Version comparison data
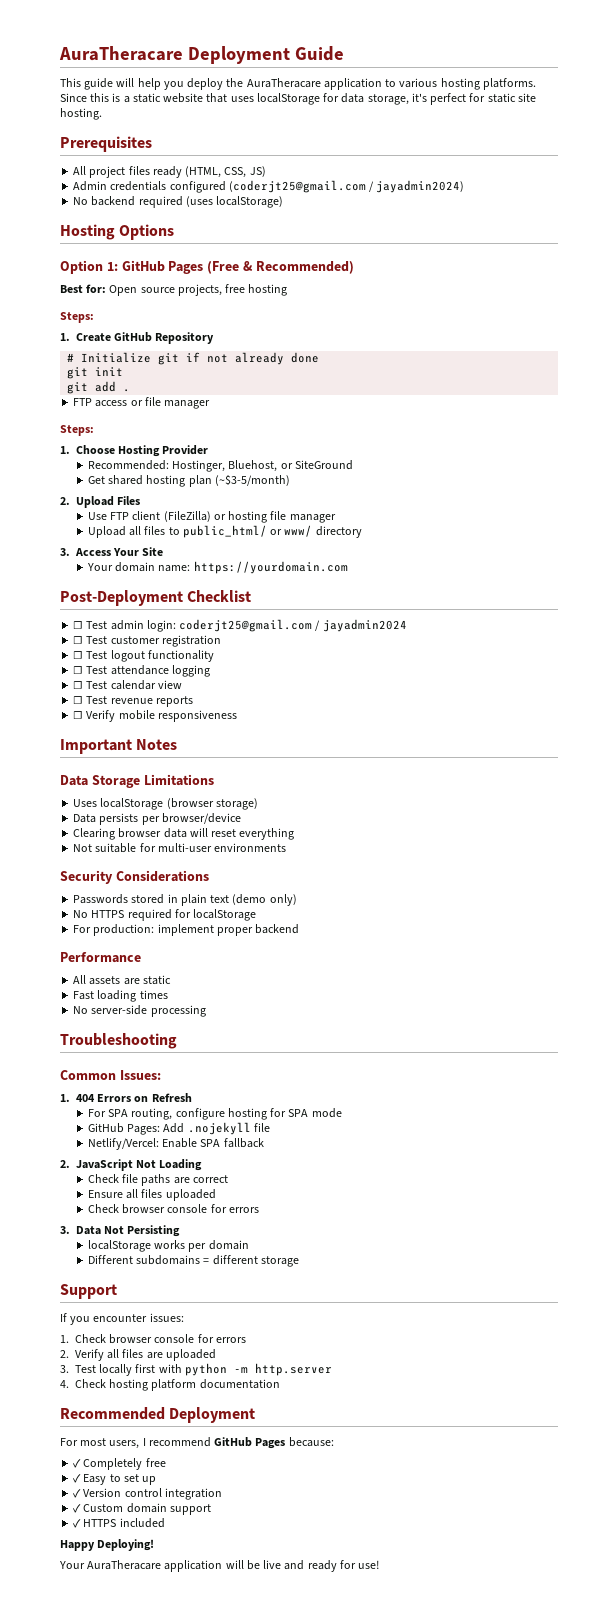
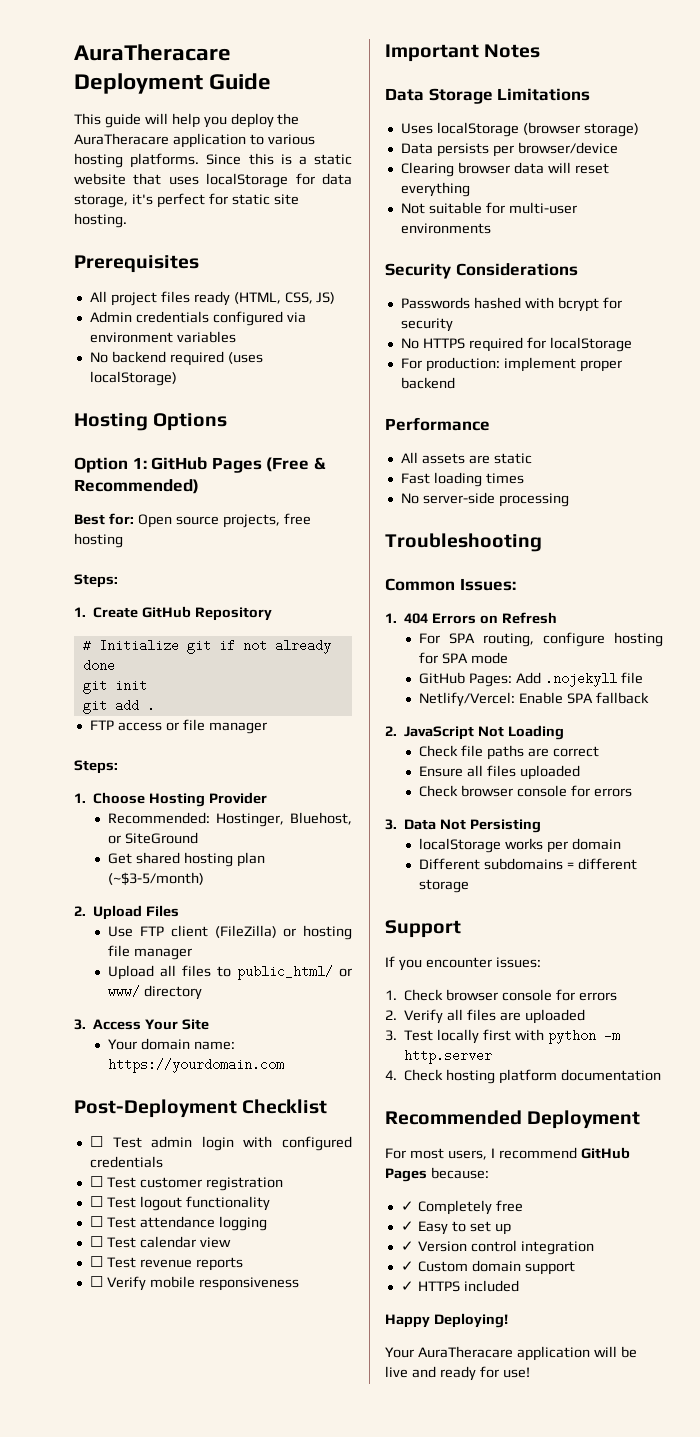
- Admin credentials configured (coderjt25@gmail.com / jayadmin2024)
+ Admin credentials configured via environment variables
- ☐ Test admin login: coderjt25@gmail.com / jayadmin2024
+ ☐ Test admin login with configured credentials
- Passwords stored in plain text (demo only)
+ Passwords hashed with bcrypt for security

* * *

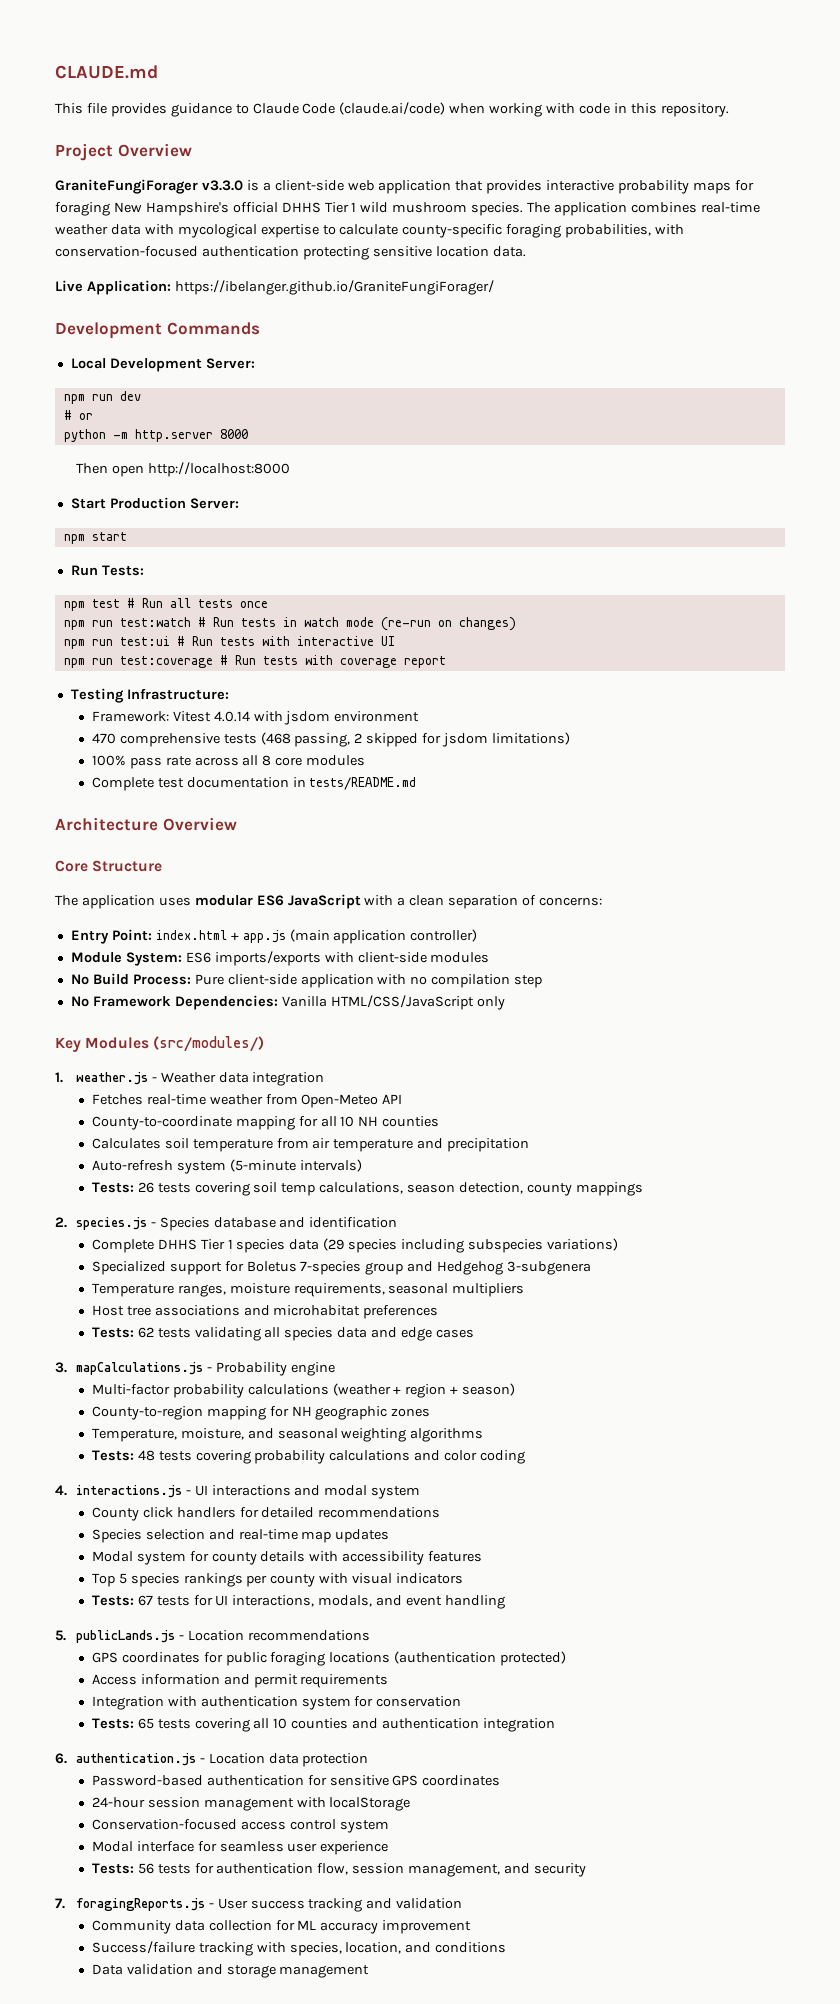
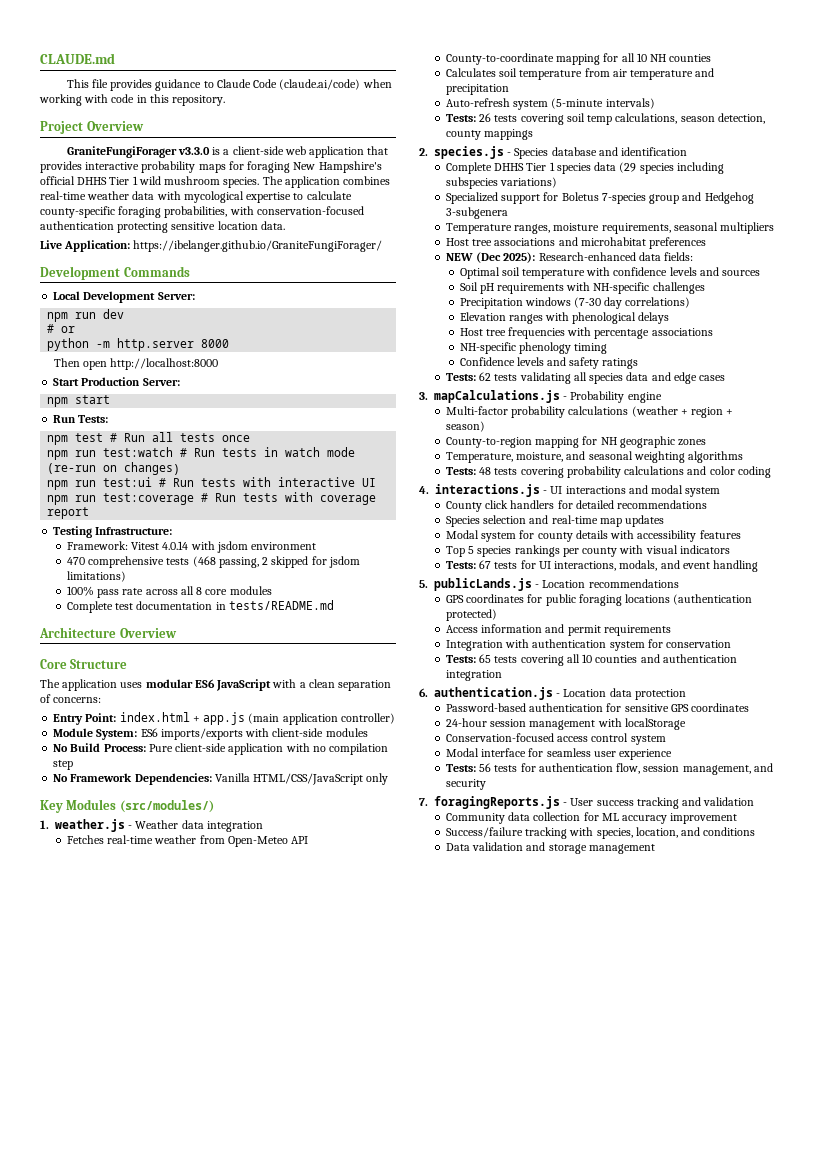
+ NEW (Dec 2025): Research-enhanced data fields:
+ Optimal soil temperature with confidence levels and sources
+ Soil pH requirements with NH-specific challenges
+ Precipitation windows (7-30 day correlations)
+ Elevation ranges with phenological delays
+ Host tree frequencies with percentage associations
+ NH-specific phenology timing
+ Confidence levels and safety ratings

• TASK: The answer must be every line of the records that holds the string "levels".

• TASK ANSWER:
+ Optimal soil temperature with confidence levels and sources
+ Confidence levels and safety ratings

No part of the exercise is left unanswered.